Greening Baby
September 2nd, 2010by Beth Gray
Babies are cute and snuggly and just the sight of a baby can bring a smile to most peoples’ faces. Babies are also expensive and create tremendous volumes of waste as any parent will tell you. By one estimate, “over his/her lifetime, each American born in the 1990s will produce an average of 3.1 million pounds of CO2,” the equivalent of 413 plane trips from New York to Tokyo. American children in particular tend to have a greater impact on the environment than other children around the world. For example, “one American child generates as much CO2 as 106 Haitian kids.” There are several ways to reduce the impact your bundle of joy will have on the planet, however.

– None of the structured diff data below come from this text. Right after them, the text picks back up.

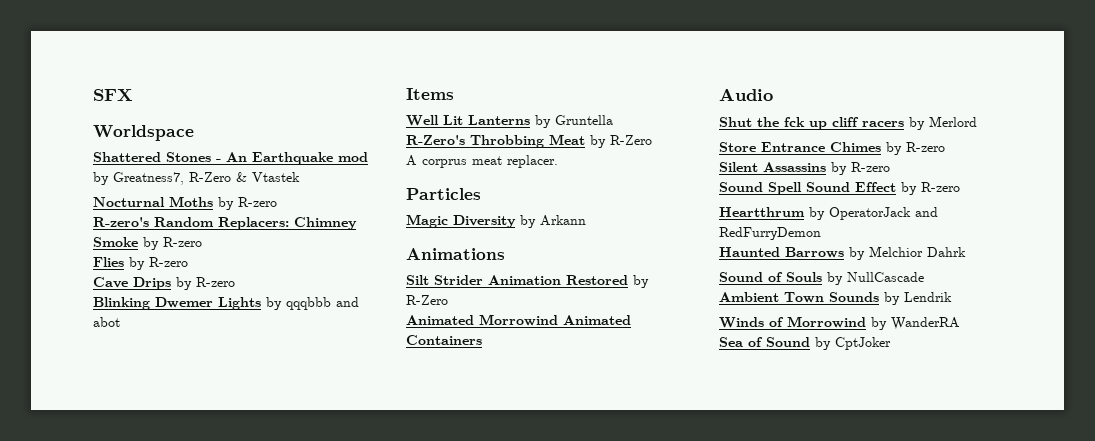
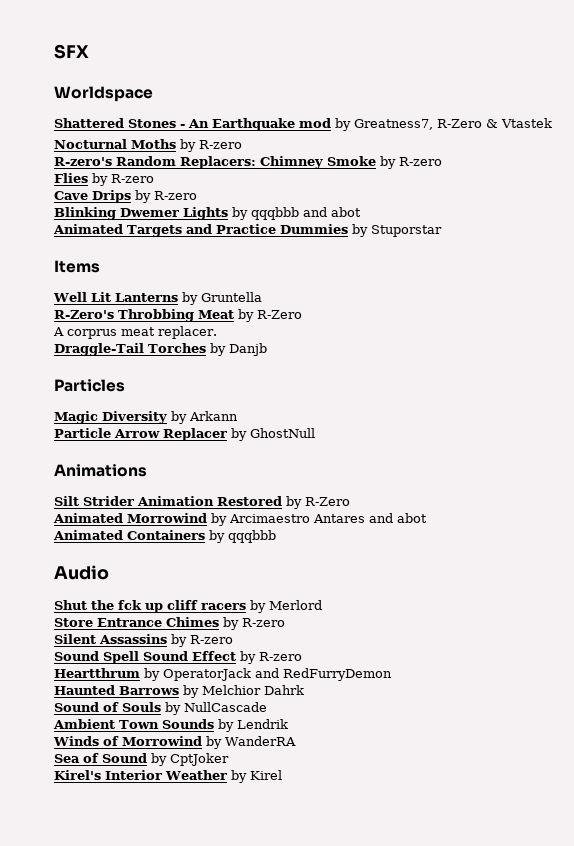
(120, 322) none -> [53,224,442,237] // Animated Targets and Practice Dummies by Stuporstar
(558, 161) none -> [54,343,267,356] // Draggle-Tail Torches by Danjb
(586, 220) none -> [54,428,315,441] // Particle Arrow Replacer by GhostNull
(558, 320) none -> [211,513,427,526] by Arcimaestro Antares and abot //
(482, 340) none -> [209,530,276,543] by qqqbbb
(891, 343) none -> [54,770,282,783] // Kirel's Interior Weather by Kirel

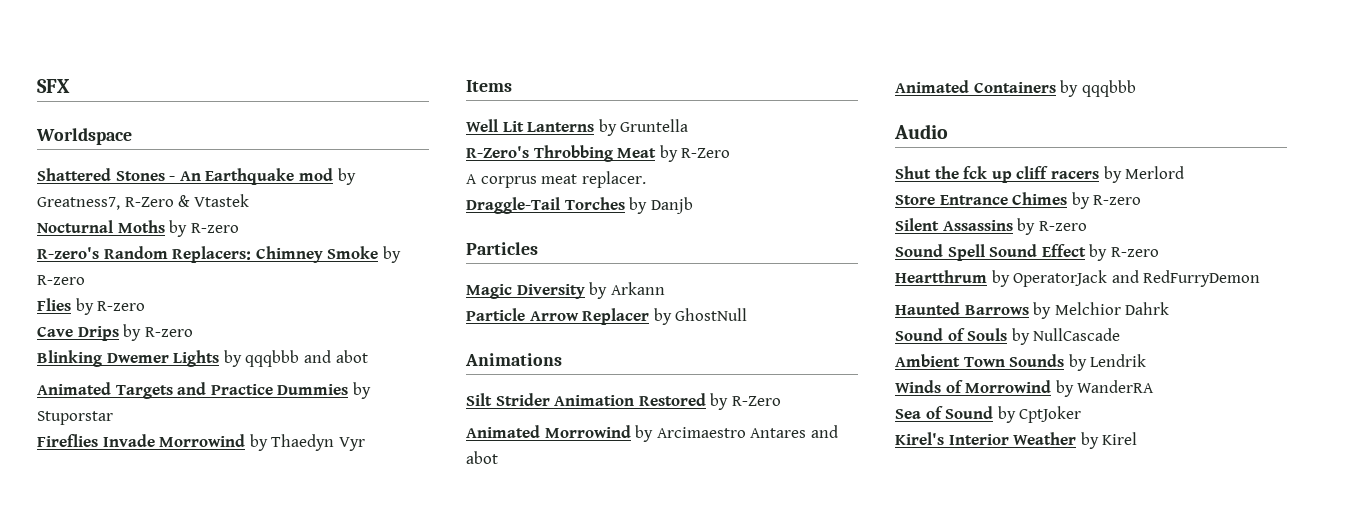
(442, 231) none -> [37,434,365,451] // Fireflies Invade Morrowind by Thaedyn Vyr

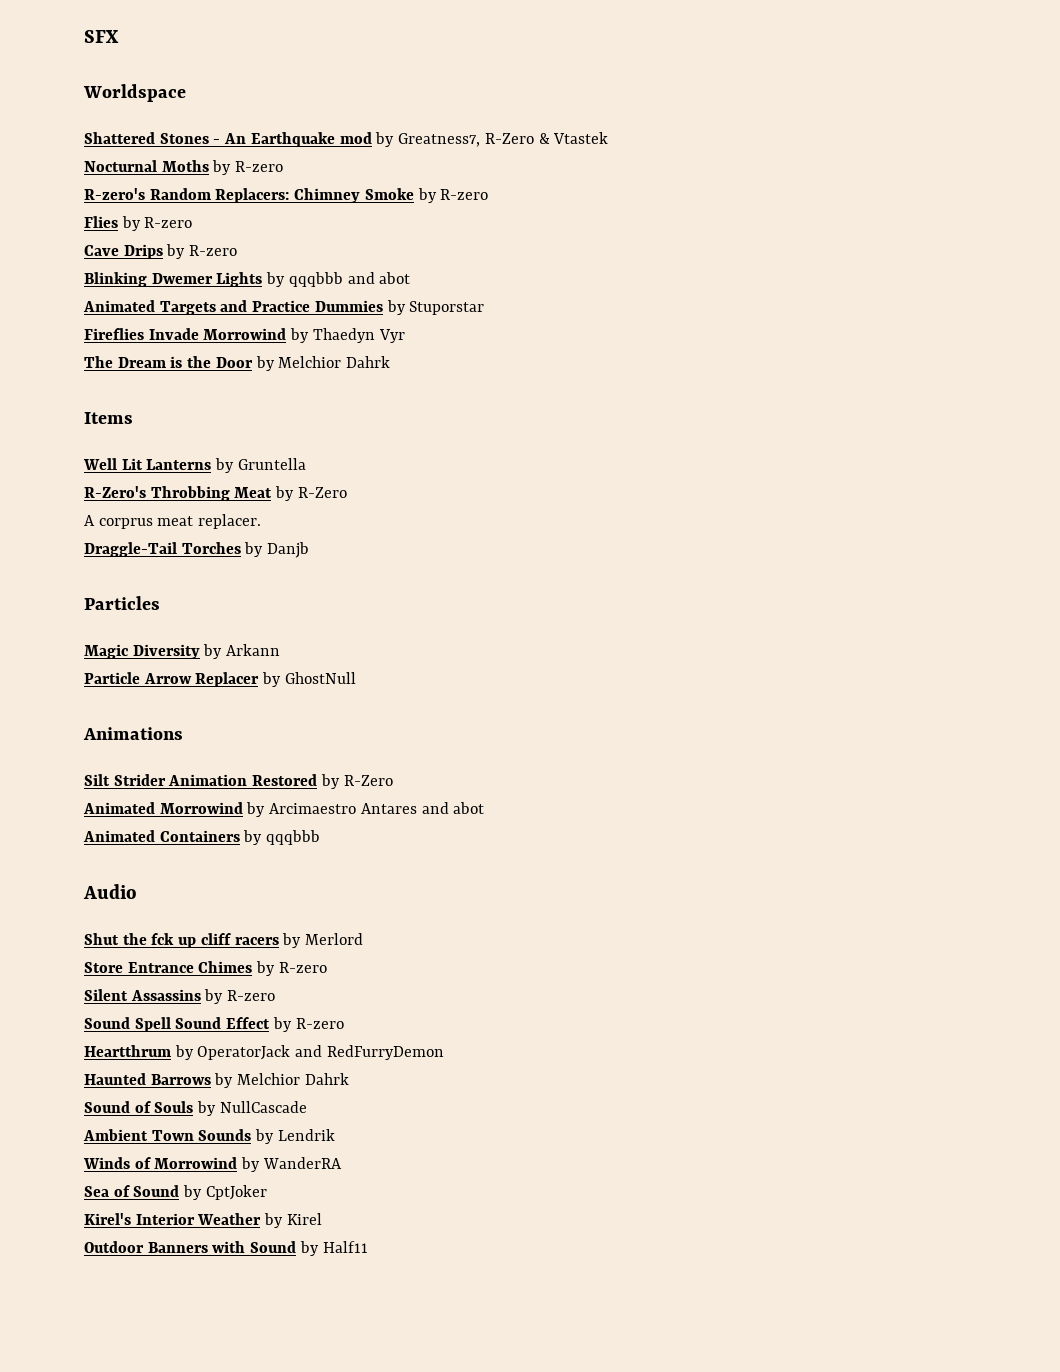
(365, 444) none -> [84,356,391,371] // The Dream is the Door by Melchior Dahrk
(1138, 438) none -> [84,1241,368,1256] // Outdoor Banners with Sound by Half11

New parents quickly get the hang of diapering their baby perhaps because they do it so often. Ninety-six percent of American babies wear disposable diapers while only six percent of Chinese and only two percent of Indian babies wear them. It takes a disposable diaper 550 years to decompose, a staggering length of time especially when one considers the number of diapers that the average child goes through in a lifetime. Aside from the dramatic impact on the environment that disposable diapers cause, they are expensive. For a relatively simple and effective step toward greening your baby, try switching to cloth, reusable diapers. While they are obviously not as “user friendly” as disposable diapers and take considerably more effort and clean up on the part of mom and dad, you can save a small fortune while helping alleviate some of the strain disposable diapers put on the environment.